Nothing in the entries may change when you repeat them, and no images may appear.

(Beginning of Input records)

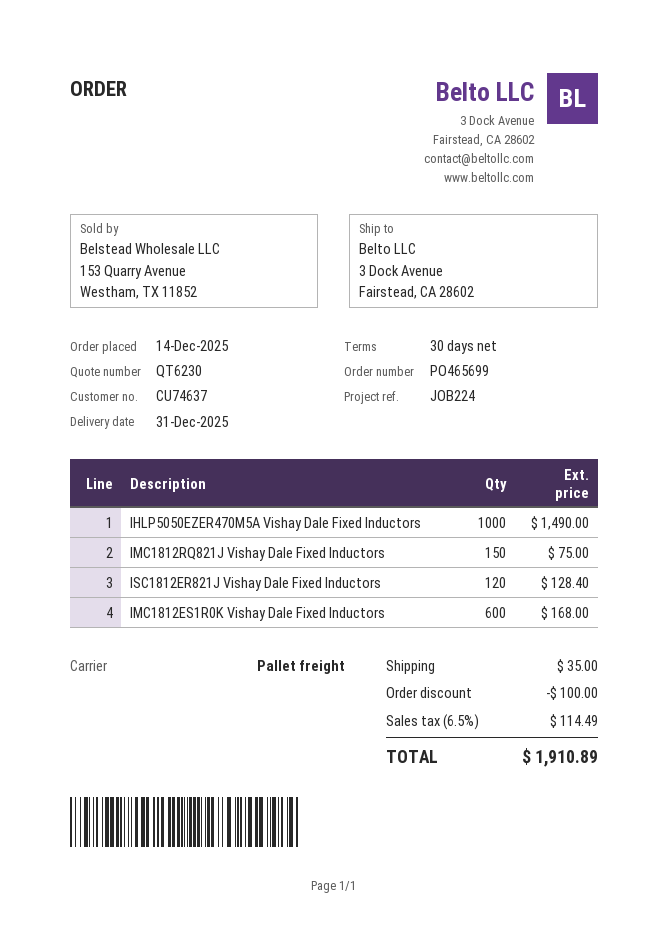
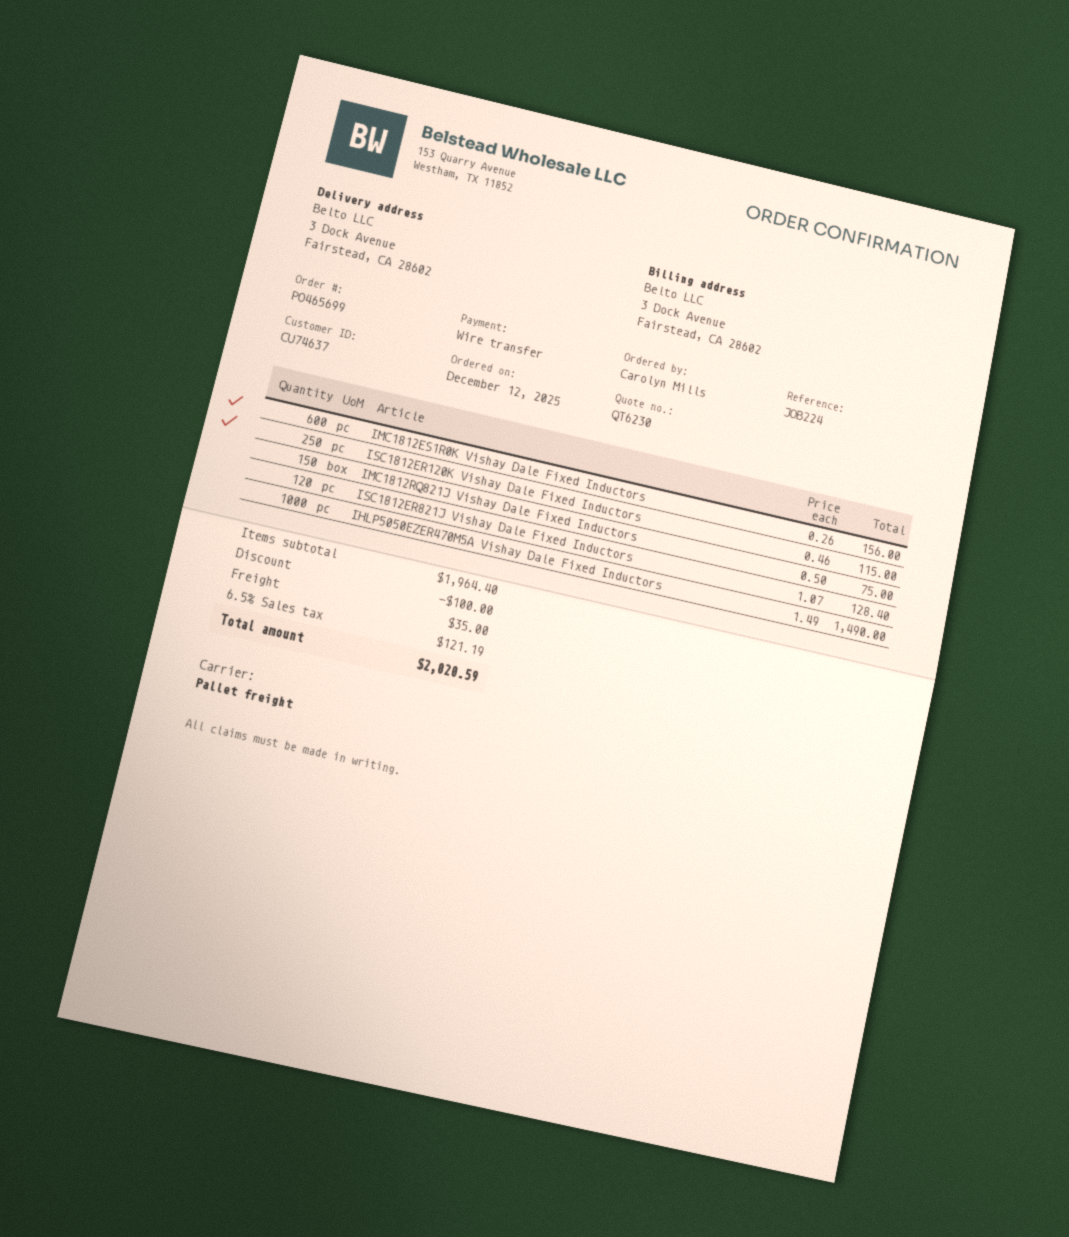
order date: 2025-12-14 -> 2025-12-12
IMC1812ES1R0K Vishay Dale Fixed Inductors: 600 for 168.00 -> 600 for 156.00
ISC1812ER120K Vishay Dale Fixed Inductors: none -> 250 for 115.00
tax: 6.5% = 114.49 -> 6.5% = 121.19
total: 1910.89 -> 2020.59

(End of Input records)

**Solution below**.
order date: 2025-12-14 -> 2025-12-12
IMC1812ES1R0K Vishay Dale Fixed Inductors: 600 for 168.00 -> 600 for 156.00
ISC1812ER120K Vishay Dale Fixed Inductors: none -> 250 for 115.00
tax: 6.5% = 114.49 -> 6.5% = 121.19
total: 1910.89 -> 2020.59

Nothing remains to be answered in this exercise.